Today we embark upon another journey together. This week, our worship services will give us a chance to listen to Scriptures that take us from a field near Bethany to Jerusalem, from Jerusalem to the Mount of Olives, from there back to Jerusalem, and from Jerusalem to Golgotha. Finally there’s the journey from Calvary to the tomb. Each one of these journeys is a major event in itself. Each new path taken seems to draw us deeper into the darkness. Death and burial beckon us. The Holy Week services will only reinforce this reality. Perhaps that’s why many of us avoid Holy Week. We like happy endings. Let’s skip the pain and get on with the joy! Let’s wave the palms and cheer Jesus on, but avoid the pain of the passion that follows.
The Palm Sunday story begins with a donkey in a field. The donkey is of the most neglected characters in the Palm Sunday story. Donkeys are conventional beasts. They love doing things the same traditional way. The donkey is obviously a congregationalist. “Adventure” and “donkey” just don’t go together. It lives in the same field, treads the same path, and eats at the same hour-day-by-day, year-by-year. Then one day, strangers enter the field, put a halter around the donkey and pull it away. Most donkeys would resist. Donkeys can be very stubborn. It is one thing to be called to do something within the context of the life we enjoy. Journeys of faith are something else. Leave adventure to those odd folk who seem to have nothing else to do but get involved in a cause!

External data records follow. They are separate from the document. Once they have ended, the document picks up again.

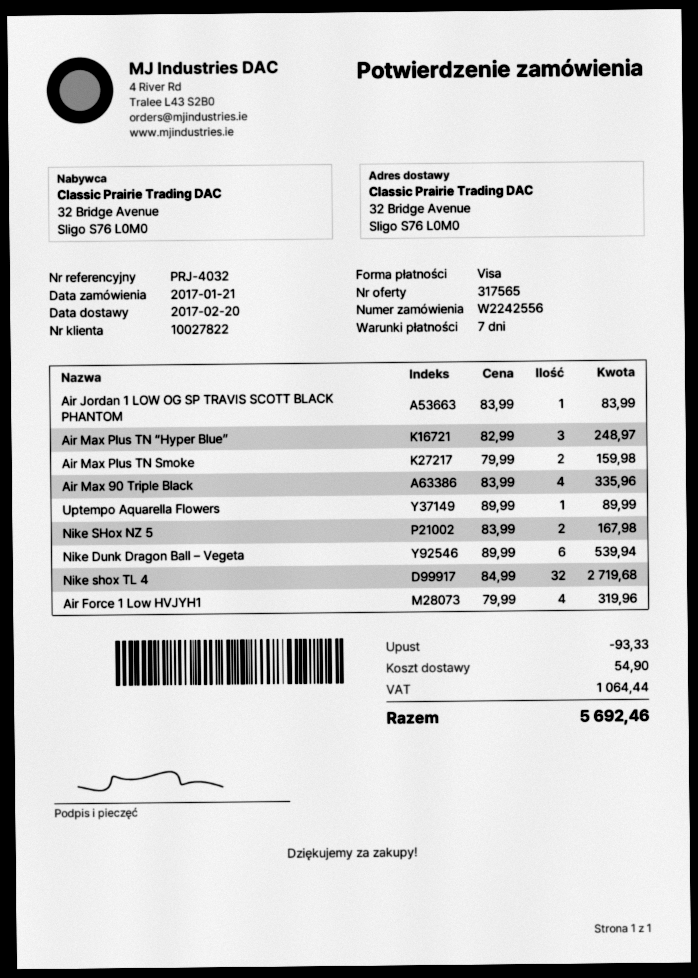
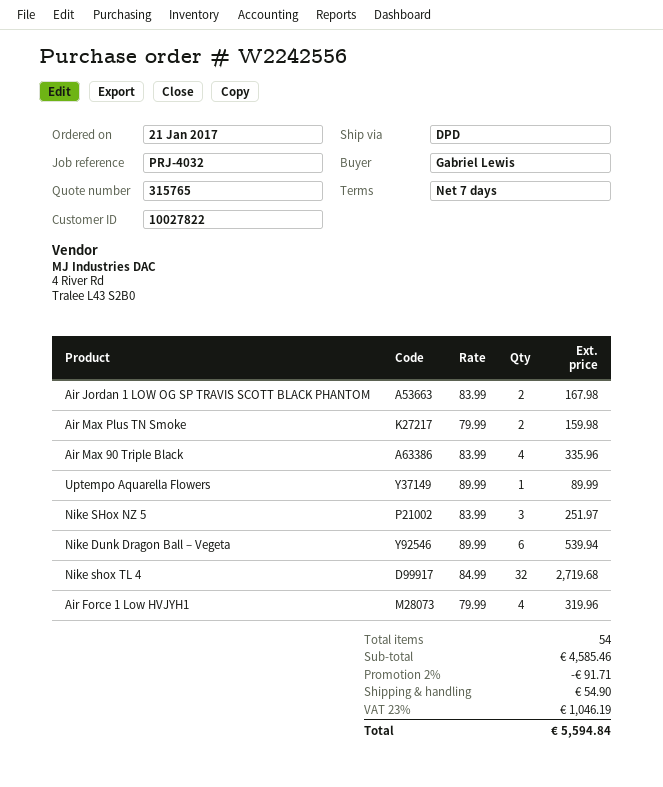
quote number: 317565 -> 315765
Air Jordan 1 LOW OG SP TRAVIS SCOTT BLACK PHANTOM: 1 x 83.99 = 83.99 -> 2 x 83.99 = 167.98
Air Max Plus TN “Hyper Blue”: 3 x 82.99 = 248.97 -> none
Nike SHox NZ 5: 2 x 83.99 = 167.98 -> 3 x 83.99 = 251.97
discount: 93.33 -> 91.71
tax: 1064.44 -> 1046.19
total: 5692.46 -> 5594.84

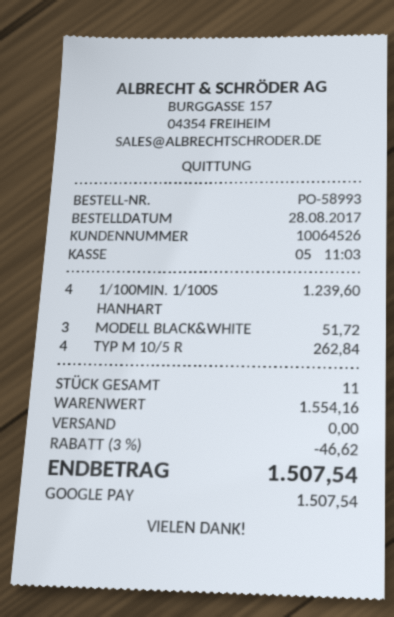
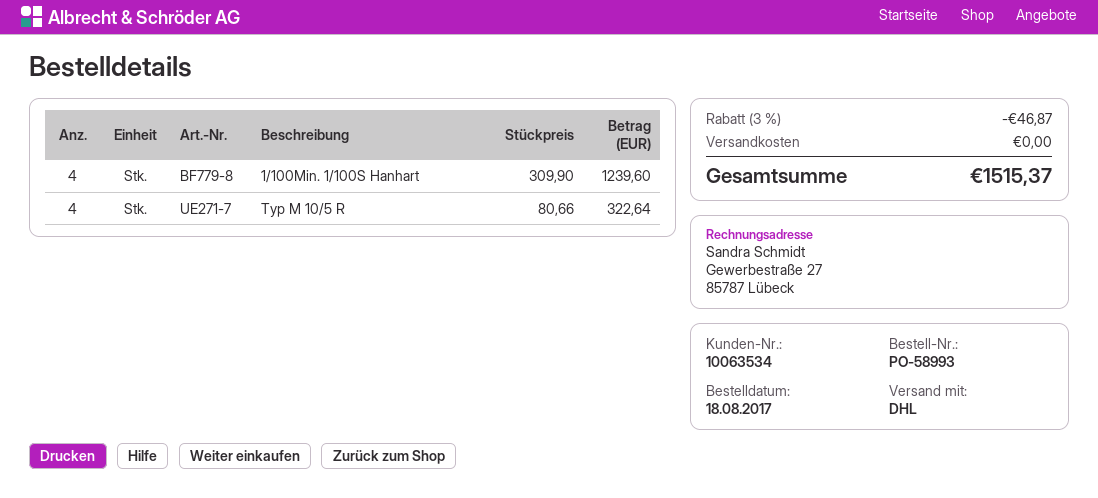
order date: 2017-08-28 -> 2017-08-18
customer number: 10064526 -> 10063534
MODELL BLACK&WHITE: 3 for 51.72 -> none
TYP M 10/5 R: 4 for 262.84 -> 4 for 322.64
discount: 3% = 46.62 -> 3% = 46.87
total: 1507.54 -> 1515.37

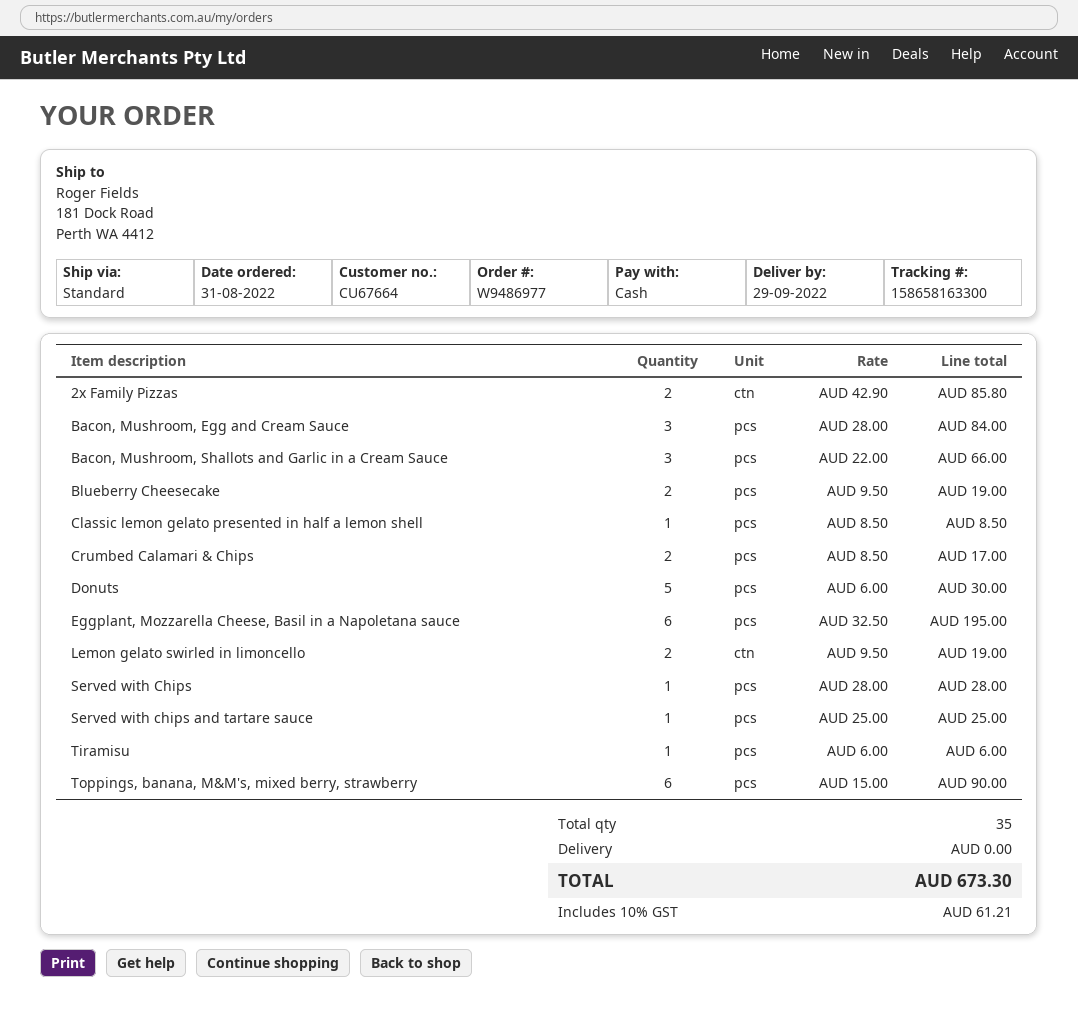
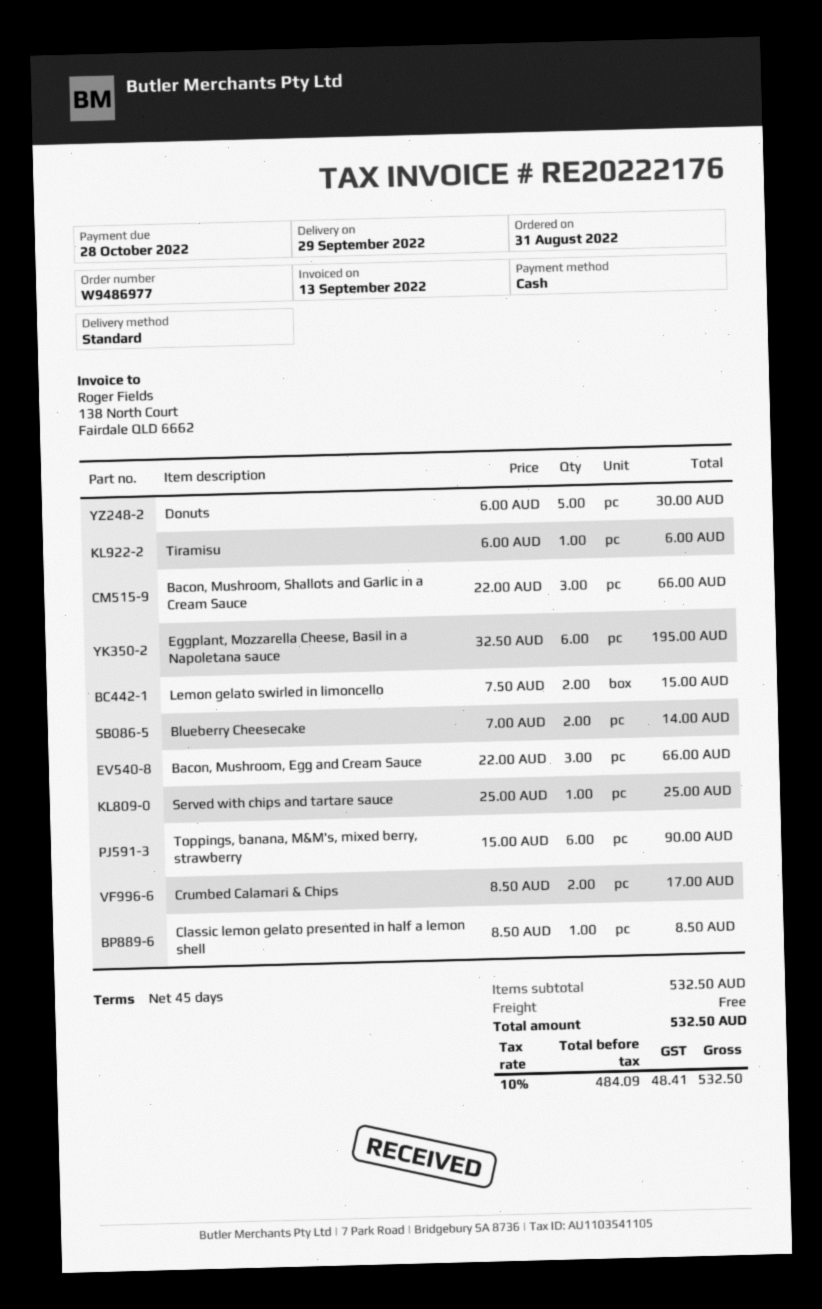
2x Family Pizzas: 2 x 42.90 = 85.80 -> none
Bacon, Mushroom, Egg and Cream Sauce: 3 x 28.00 = 84.00 -> 3 x 22.00 = 66.00
Blueberry Cheesecake: 2 x 9.50 = 19.00 -> 2 x 7.00 = 14.00
Lemon gelato swirled in limoncello: 2 x 9.50 = 19.00 -> 2 x 7.50 = 15.00
Served with Chips: 1 x 28.00 = 28.00 -> none
tax: 10% = 61.21 -> 10% = 48.41
total: 673.30 -> 532.50

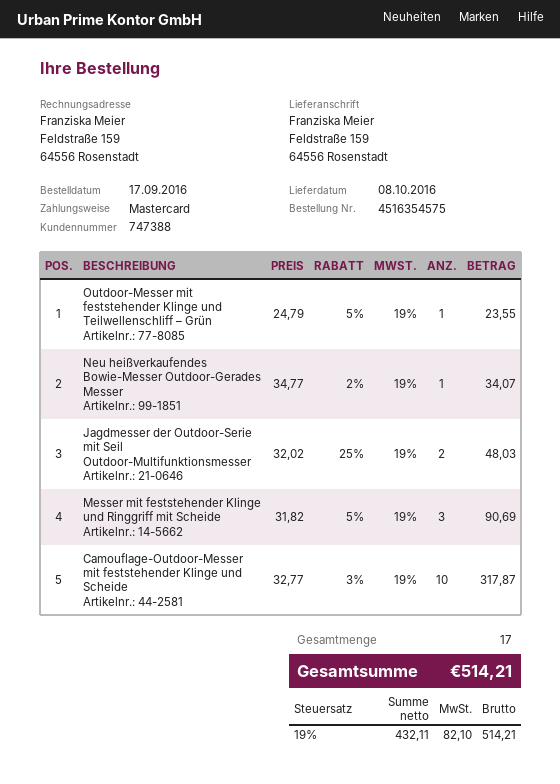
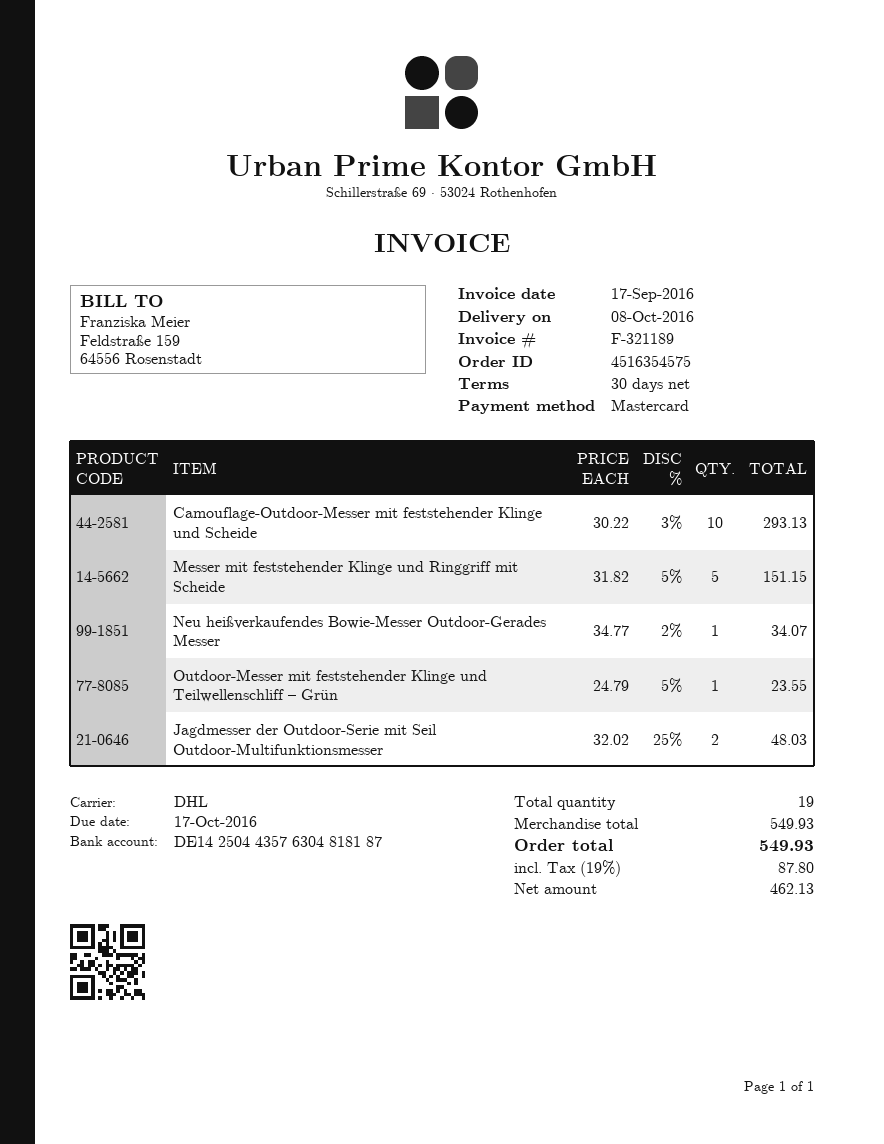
Messer mit feststehender Klinge und Ringgriff mit Scheide: 3 x 31.82 - 5% = 90.69 -> 5 x 31.82 - 5% = 151.15
Camouflage-Outdoor-Messer mit feststehender Klinge und Scheide: 10 x 32.77 - 3% = 317.87 -> 10 x 30.22 - 3% = 293.13
total quantity: 17 -> 19
net: 432.11 -> 462.13
tax: 19% = 82.10 -> 19% = 87.80
total: 514.21 -> 549.93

The handlers take the donkey to Jesus and they put clothes on it’s back. Had the donkey been able to speak it might have loudly objected that it was good enough as it was. It didn’t need dressing up. “I don’t come to where Jesus is to be changed. I come for comfort. I come for recognition, for affirmation. To be told that I am alright.”
Jesus sits on the donkey. No one ever rode that donkey before. It’s awkward for the little donkey to carry people around. Leave that to horses. In the ancient Middle East, kings could enter a city in two ways. Horses were used for war. So if the king road on a horse, it usually meant trouble. If they came in peace, they would ride a donkey, a humble act. Try telling that to the donkey. It might have done what donkeys do, reared, and kicked, and tried to throw its human cargo off. After all, carrying Jesus around is for religious fanatics, but surely not for us. We don’t come each Sunday to carry the yoke of Jesus around. What would our friends think? If we are asked whether we have given our lives to Jesus, we may prefer subtle denial.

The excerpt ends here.